Judgment, decision-making under uncertainty, is different; judgment takes a bit
more maturity and pragmatism. Above all, it takes the honed, self-conditioned discipline provided
by Unwrongness. To exercise effective judgment, one must understand how
easily their intelligence and knowledge can be nullified by cognitive and
emotional bias—and learn to act accordingly. And there is no one more
biased than those who think they’re impervious to it.
Emotional
and social bias are profound, but they’re more reinforcers than root causes. ER
asserts human bias is rooted in the cognitive system. The need for coherent or Resonant models
of reality led to the evolution of highly effective but no less flawed
cognitive mechanisms. Collectively, I refer to them as Artificial
Resonance. To avoid a perceived reality based on disjointed thoughts and
images, Resonance doctors subconscious and sensory inputs to create the
coherent experience people call reality. Resonance works by
connecting related events and twisting them into causational-like
relationships, creating a perceived reality based on a “harmonious narrative.”
98
percent of the time, the coherent or “Resonant” thoughts and perceptions cognition
artificially creates are exactly what’s needed. It’s both normative and
descriptive. “Automative” or “autopilot-like” thinking remains critical to
human function. But in the two percent, during more calculated and “reflective”
thinking, it’s only descriptive. Artificial Resonance reinforces
wrongness and encourages fallacious reasoning. A fallacy generally occurs when
someone establishes a connection between variables and makes illogical
simplifying assumptions about their relationship. This is exactly what
Resonance does, making it the origin of most fallacious reasoning. Resonance is
additionally responsible for:
The
overestimation of the ease and necessity of correctness; the tendency to blur
observation and conclusions, causing one to leap to the latter; the
availability heuristic, or underestimation of the potential significance of
unknown information; the tendency to be almost infinitely more inclined to
confirm one’s beliefs than question them (which is not the same thing as
questioning other people’s beliefs; see also confirmation
bias); most generally, causation-fixated reasoning that leads to confusing
correlation-causation and the resulting ineptitude at probability and
statistics (the study of correlation, highly relevant to the modern
World); and much more.
It
doesn’t stop there. Working ex-post facto, Resonance rationalizes, reinforces,
and/or simplifies prior conclusions and events, imparting
hindsight with artificial clarity and perpetuating the metastasis of
wrongness.
It
is only here where social and emotional factors come in, tremendously
reinforcing them.
The
intellect is not independent of the older and collectively more influential
cognitive and emotional systems. They’re an entangled unit unpredictably
different and more powerful than the sum of its parts. I call this the emergent
system. The influences of the three nonintellectual systems are tragically
underappreciated—thanks to the inevitable programming of all four. Since the
thinking organ’s tangible components are mostly subconscious and the overall
psychology is dominated by an emergent system, this makes the most powerful
components the least understood and most known component, the conscious, the
least powerful. The thinking apparatus is, therefore, forced to put (otherwise)

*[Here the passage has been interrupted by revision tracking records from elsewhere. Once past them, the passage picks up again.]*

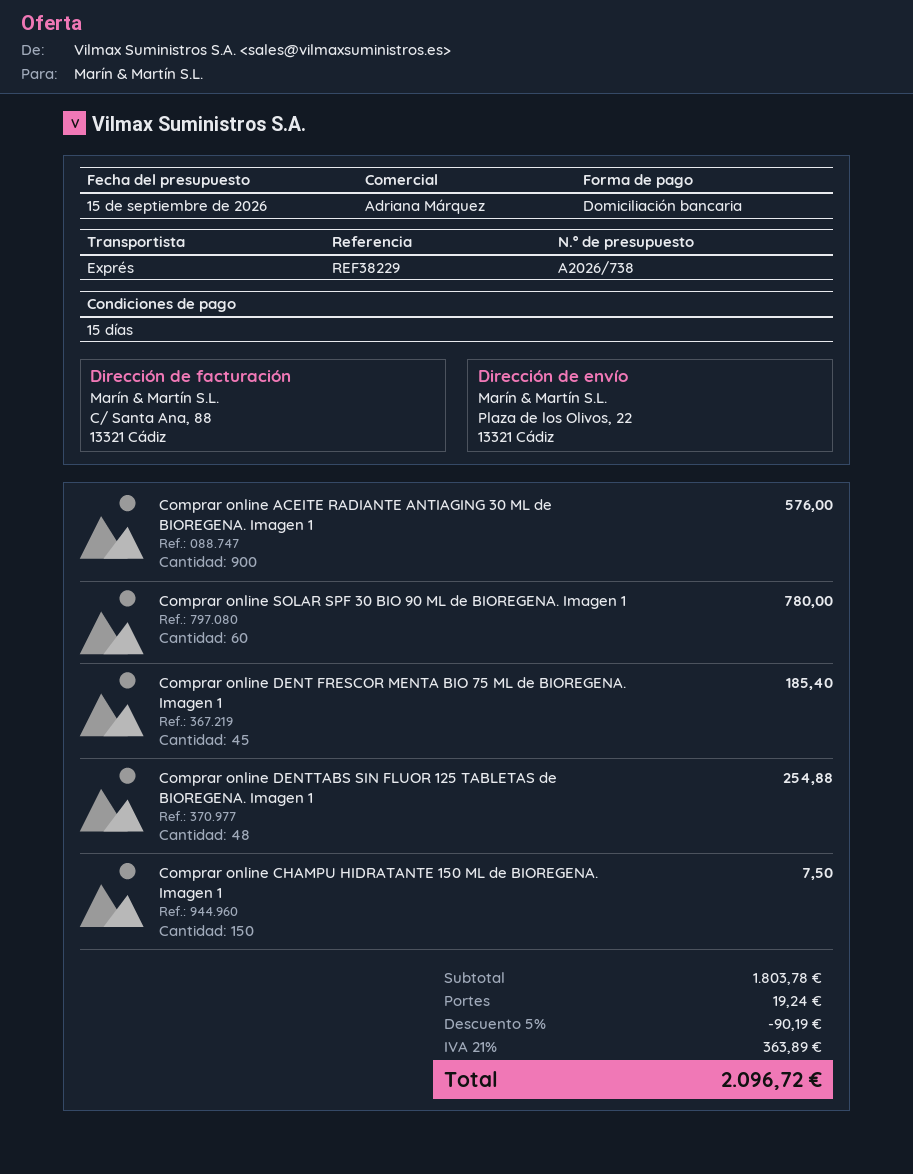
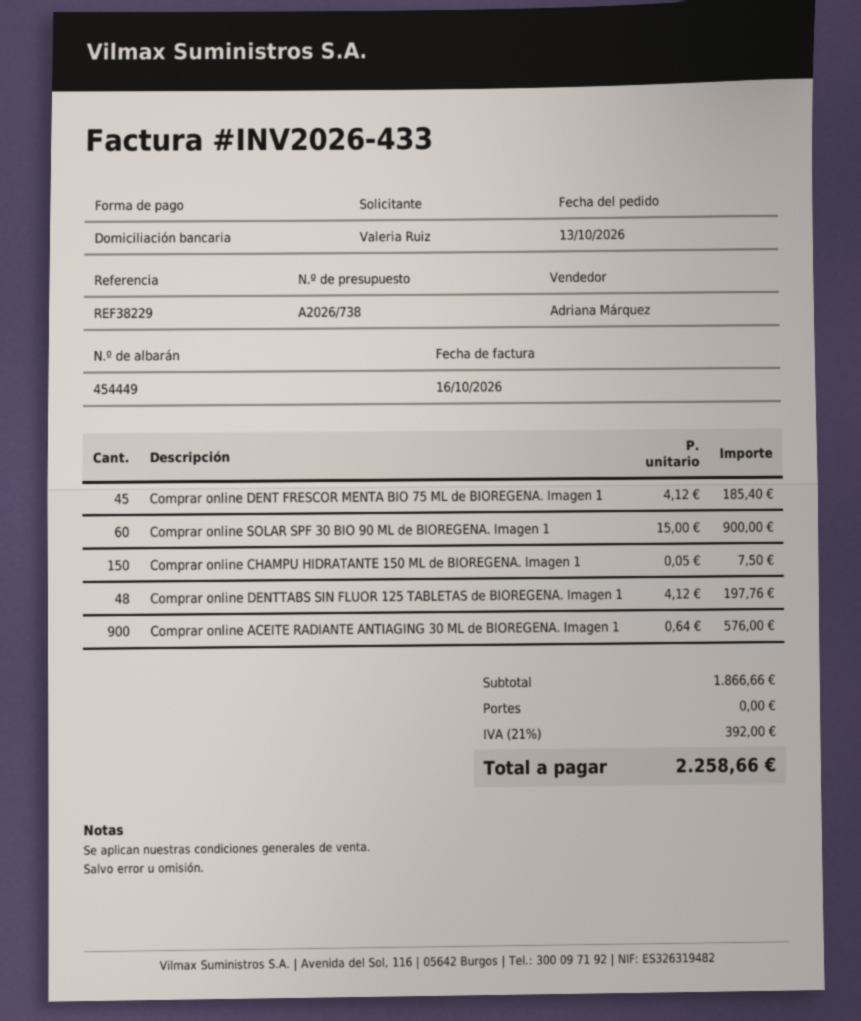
Comprar online SOLAR SPF 30 BIO 90 ML de BIOREGENA. Imagen 1: 60 for 780.00 -> 60 for 900.00
Comprar online DENTTABS SIN FLUOR 125 TABLETAS de BIOREGENA. Imagen 1: 48 for 254.88 -> 48 for 197.76
subtotal: 1803.78 -> 1866.66
discount: 5% = 90.19 -> none
shipping: 19.24 -> 0.00
tax: 21% = 363.89 -> 21% = 392.00
total: 2096.72 -> 2258.66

undue stock in conscious beliefs in its attempts to model itself. This is one
of many reasons a self-aware thinking apparatus, engineered or evolutionary,
will always possess inherent self-delusion, not merely fallible self-awareness.
As discussed in Johnathon Haidt’s best-selling The Rational Mind and
in the second conceit, no one is designed for rationality and truth; they’re
designed for simulations known as rationalization and beliefs.
The need for comforting, motivating, coherent, and socially strategic models of
reality places tremendous constraints upon people’s beliefs, behavior, and
perspectives. To reach one’s potential, one must gain self-understanding
through awareness of their delusional nature—and act accordingly.
If
the intellect doesn’t manage the effects of other components, it will operate
as if independent of them. But it’s not because it is independent, of course,
far from it. It’s just that the intellect will manifest in areas where the
others have comparatively little involvement, then in other areas, the
intellect gets shut out, leading to distinct manifestations. Too much emotion
can cause problems, but too little can, as well. The intellect evolved to
enhance the more primitive cognition that was already there, not as a
completely self-contained entity (note that cognition is a
broader term then cognitive, which usually refers to the cognitive
system). When operating optimally, one treats them as a unit, always skeptical
but never ignoring their intuitions and emotions. Managing the biasing effects
of the cognitive system requires greater study than the emotions because the
system functions almost completely
unconsciously.
Personal
experience and well-known research in cognitive psychology and sociology have
shown that raw intellect bares little correlation with the magnitude of these
biases, which manifest on a spectrum (see works of Nassim Taleb and Phillip
Tetlock and Everything is obvious--once you know the answer: why
commonsense fails us by Duncan J. Watts). If both intelligence and
bias are high, a person will tend to be more logical than intelligent (this
might even be the case if both bias and intelligence are comparatively low,
albeit much less so). Testing and correction, via training and/or experience,
are the best means of keeping bias in check. It is when one lacks information
and/or a means of rigorously testing and correcting their understanding, when
one is practicing judgment, that these biases really come into
play.
Obliviousness
to the cognitive, emotional, and emergent systems is demonstrated by how
laughably overrated the predictive powers of conscious beliefs are; that is,
how well the intellect can predict their behavior, perspectives, and other
conscious beliefs. Many act like the right intentions and knowledge, and
sometimes just one, all but guarantee appropriate action. Even the best of
intentions means little without an intelligent plan and the intelligent
execution of that plan. It’s wise to believe that a piece information is only
as useful as your understanding of how to use it. In fact, especially in
matters of judgment, overestimation of know-how is usually more dangerous than
having the minimal know-how.
The
increased need for self-conditioning and self-imposed correction is
the result of the lack of external conditioning and correction
of the relevant area. Self-correction/correcting/corrective is a term in
philosophy and science that refers to an activity or pool of beliefs’ ability
to correct itself over time. It’s measured by the domain and its principals’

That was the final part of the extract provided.